Specificity and variability of trunk kinematics on a mechanical horse.

Abstract: As perturbation training is gaining popularity, it is important to better understand postural control during complex three-dimensional stimuli. One clinically relevant and commonly used three-dimensional stimulus is found in hippotherapy and simulated hippotherapy on a mechanical horse. We tested nine healthy participants on a horse simulator, measured head and trunk kinematics, and characterized data in time (root-mean-square and variability) and frequency (amplitude spectra, gains, and phases) domains. We addressed three fundamental questions: 1) What is the specificity of postural responses to the simulator? 2) Which plane of motion is associated with the most and least variability (repeatable movements across repeated stimuli and across participants)? 3) To what extent are postural responses influenced by different degrees of stability (addition of pelvis straps and trunk support)? We found head and trunk responses were highly specific to the three-dimensional simulator perturbation direction and frequency. Frontal plane responses had the least variability across repetitions and participants whereas transverse motion was most variable.
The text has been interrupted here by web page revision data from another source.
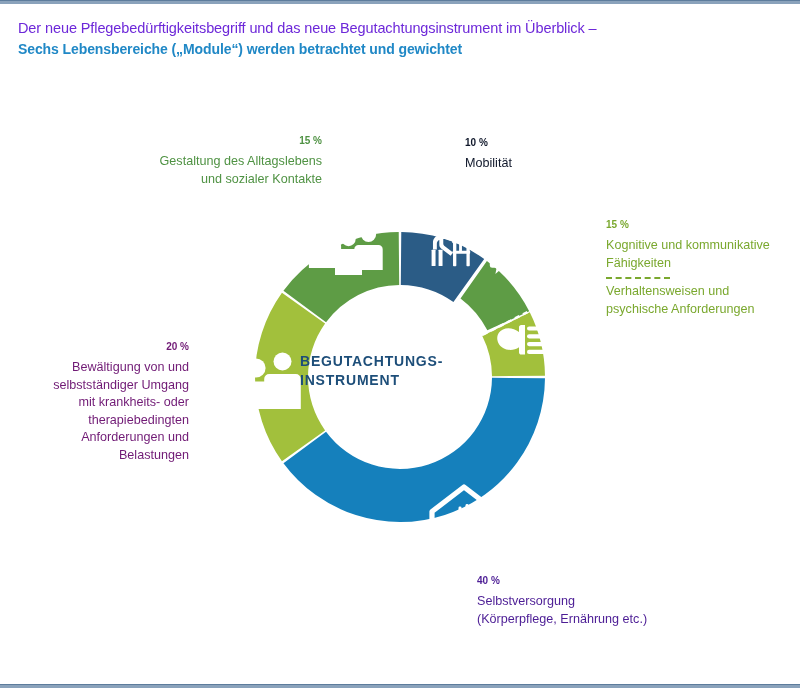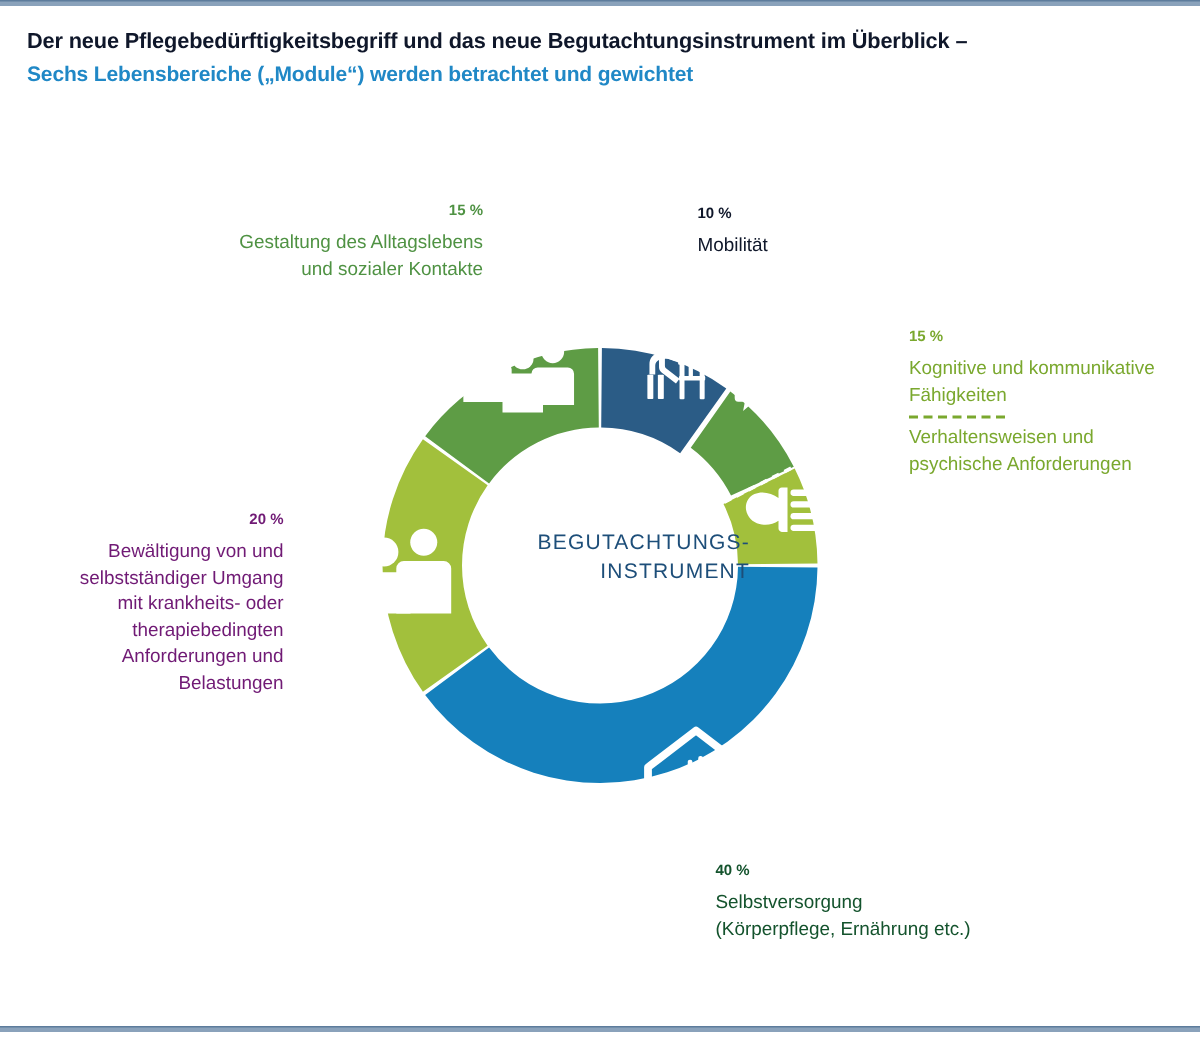"Der neue Pflegebedürftigkeitsbegriff und" .headline .line1 { color: #0f172a -> #6d28d9; font-weight: bold -> normal }
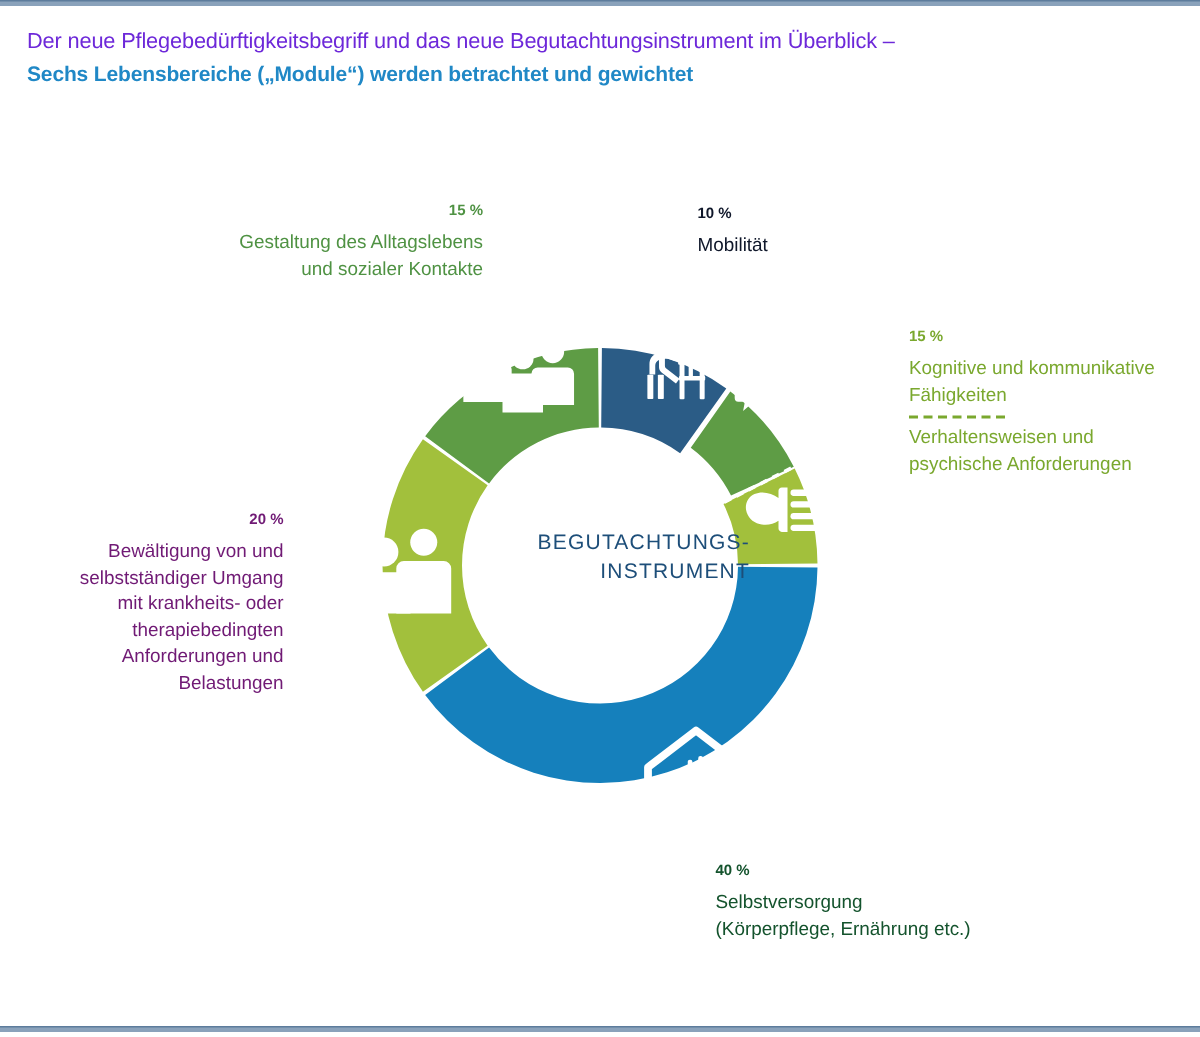"BEGUTACHTUNGS-" .center-label { font-weight: normal -> bold; text-align: right -> left }
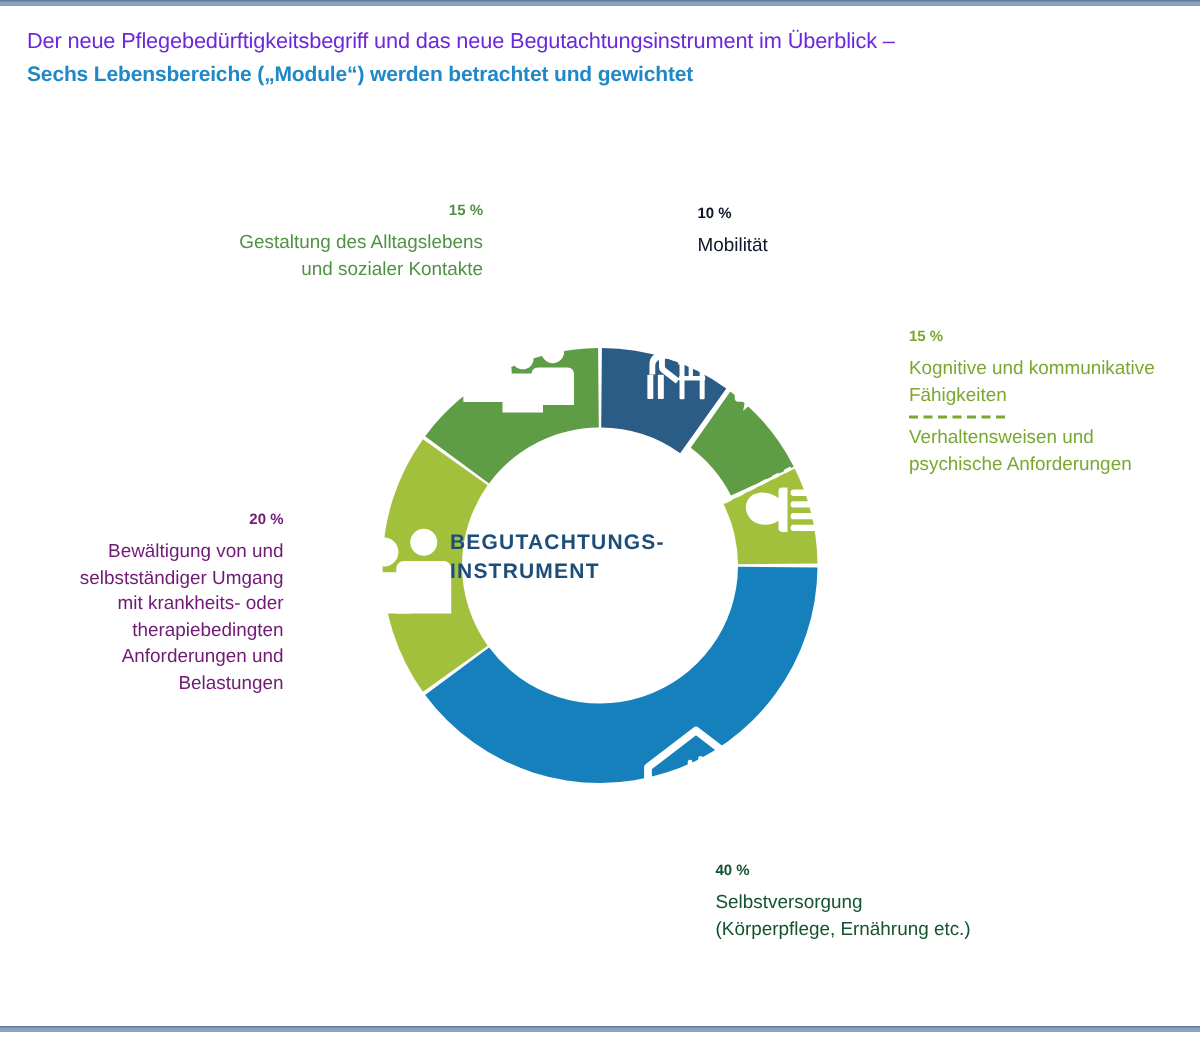"40 %" .callout.c-selbstversorgung { color: #14532d -> #4c1d95 }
Head motion was more variable than the trunk at low frequencies and exhibited a marked decrease in tilt in the sagittal plane. Finally, the inclusion of pelvis straps had minimal effect on kinematics at low frequencies but altered higher frequencies; whereas added trunk support reduced head and trunk responses to perturbations and altered timing characteristics in all three planes. In conclusion, the present study suggests that frontal plane motion was under a high level of control, and results support the idea that specific head and trunk postural responses can be elicited from a complex three-dimensional stimuli, such as those found in hippotherapy. Researchers and clinicians can use results from this study to help interpret variability, implement mechanical adjustments to stability, and assess responses in pathological populations.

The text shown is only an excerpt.